I am receiving two errors and im clearly not understanding something here. The first comes when the inputs are both sets. This is the error it gives me:

Error: #t is not a function [subset?, (anon)]

The second comes when A or S is not a set and it his the else statement. I get this: 

Error: execute: unbound symbol: "else" [subset?, is-set?]

My code is as follows:

(define (is-set? L)
    (if (list? L)
        (cond
            ((null? L) #t)
            ((member (car L)(cdr L)) #f)
            (else (is-set? (cdr L)))
        )
    (else #f)
    )
)



(define (subset? A S)
    (if ((is-set? A) and (is-set? S))
        (cond
            ((null? A) #t)
            ((member (car A) S)
                 (subset? (cdr A) S))
          (else #f))
    (else #f))
)

(subset? '(1 3 5) '(1 2 3 5 6))

;;(subset? '(1 3 5) 1)

The is-set? function works and has the exact same syntax "((null? L) #t)" as "((null? A) #t)" Does it have something to do with the fact that subset? takes two parameters?

I am testing this on https://repl.it/languages/scheme im not sure if that would make a difference either.

thanks

Upvotes: 0

Views: 538

Answers (1)

sepp2k
sepp2k

Reputation: 370132

((is-set? A) and (is-set? S))

Scheme doesn't have infix operators. (exp exp*) is the syntax for a function call where the first expression evaluates to a function, which is then called with the values of the other expressions as arguments.

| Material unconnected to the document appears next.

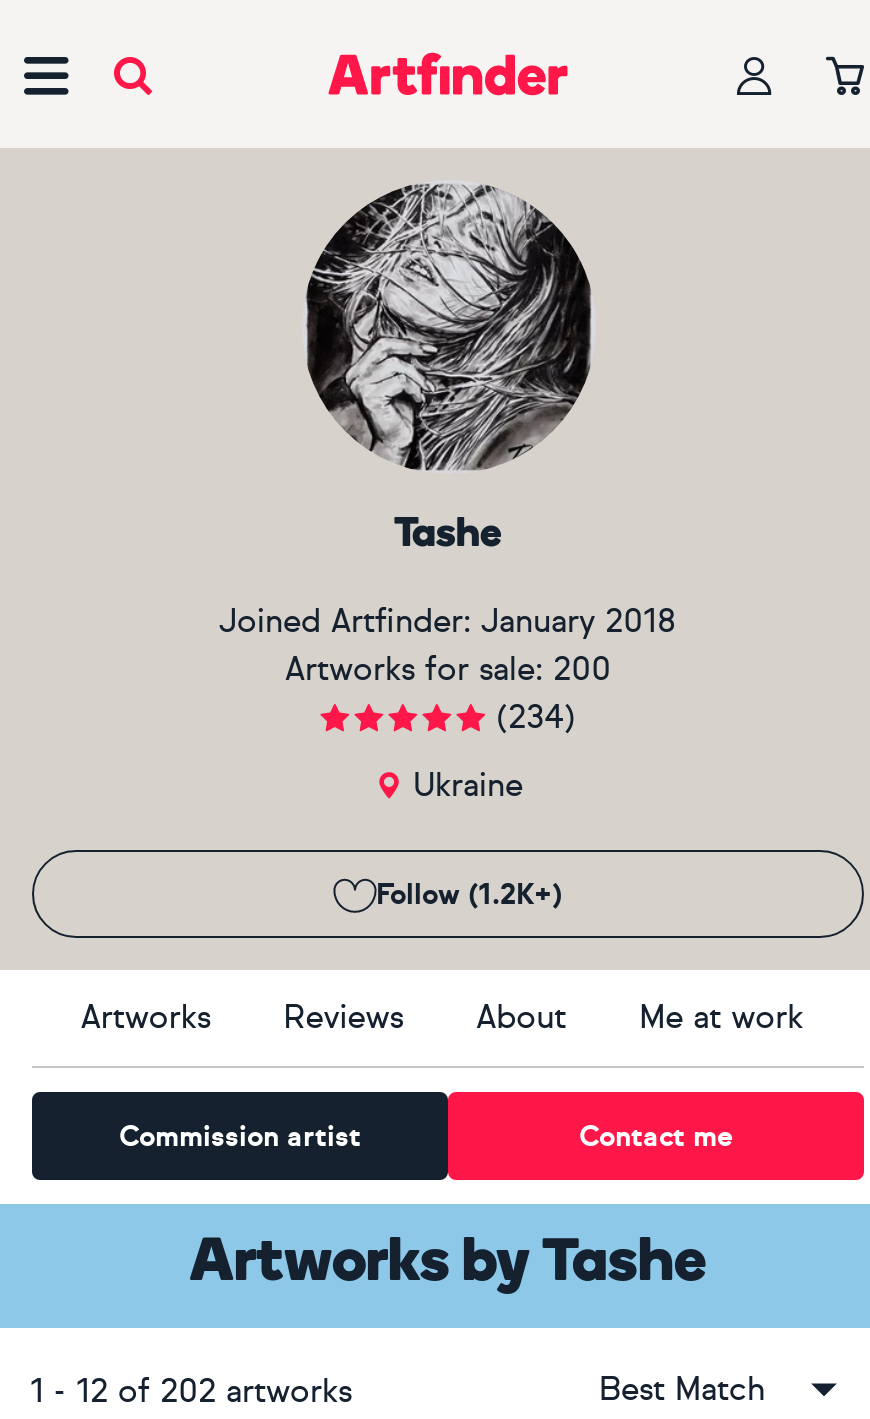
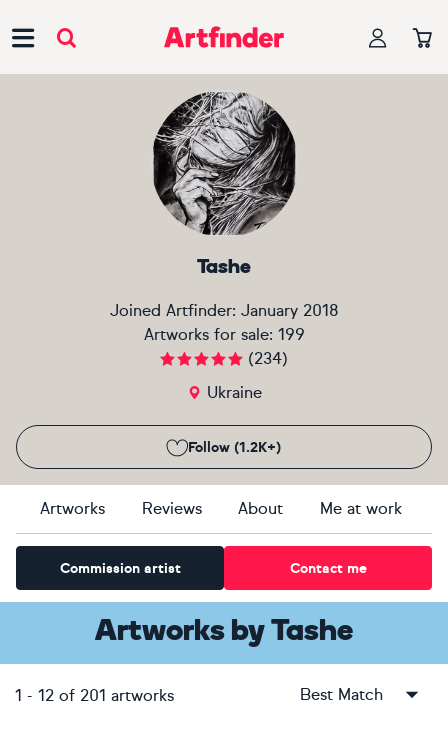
[285,650,611,688] Artworks for sale: 200 -> [144,325,304,344] Artworks for sale: 199
[30,1372,352,1410] 1 - 12 of 202 artworks -> [15,686,174,705] 1 - 12 of 201 artworks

So the above is interpreted as a function call where (is-set? A) is the function and and and (is-set? S) are the arguments. The first problem with that is that (is-set? A) isn't actually a function (it's a Boolean), which is what the error message is telling you.

(else #f)

if does not use an else keyword. The else case of an if is simply given as the second expression to if. That is, instead of (if condition exp1 (else exp2)), you should write (if condition exp1 exp2).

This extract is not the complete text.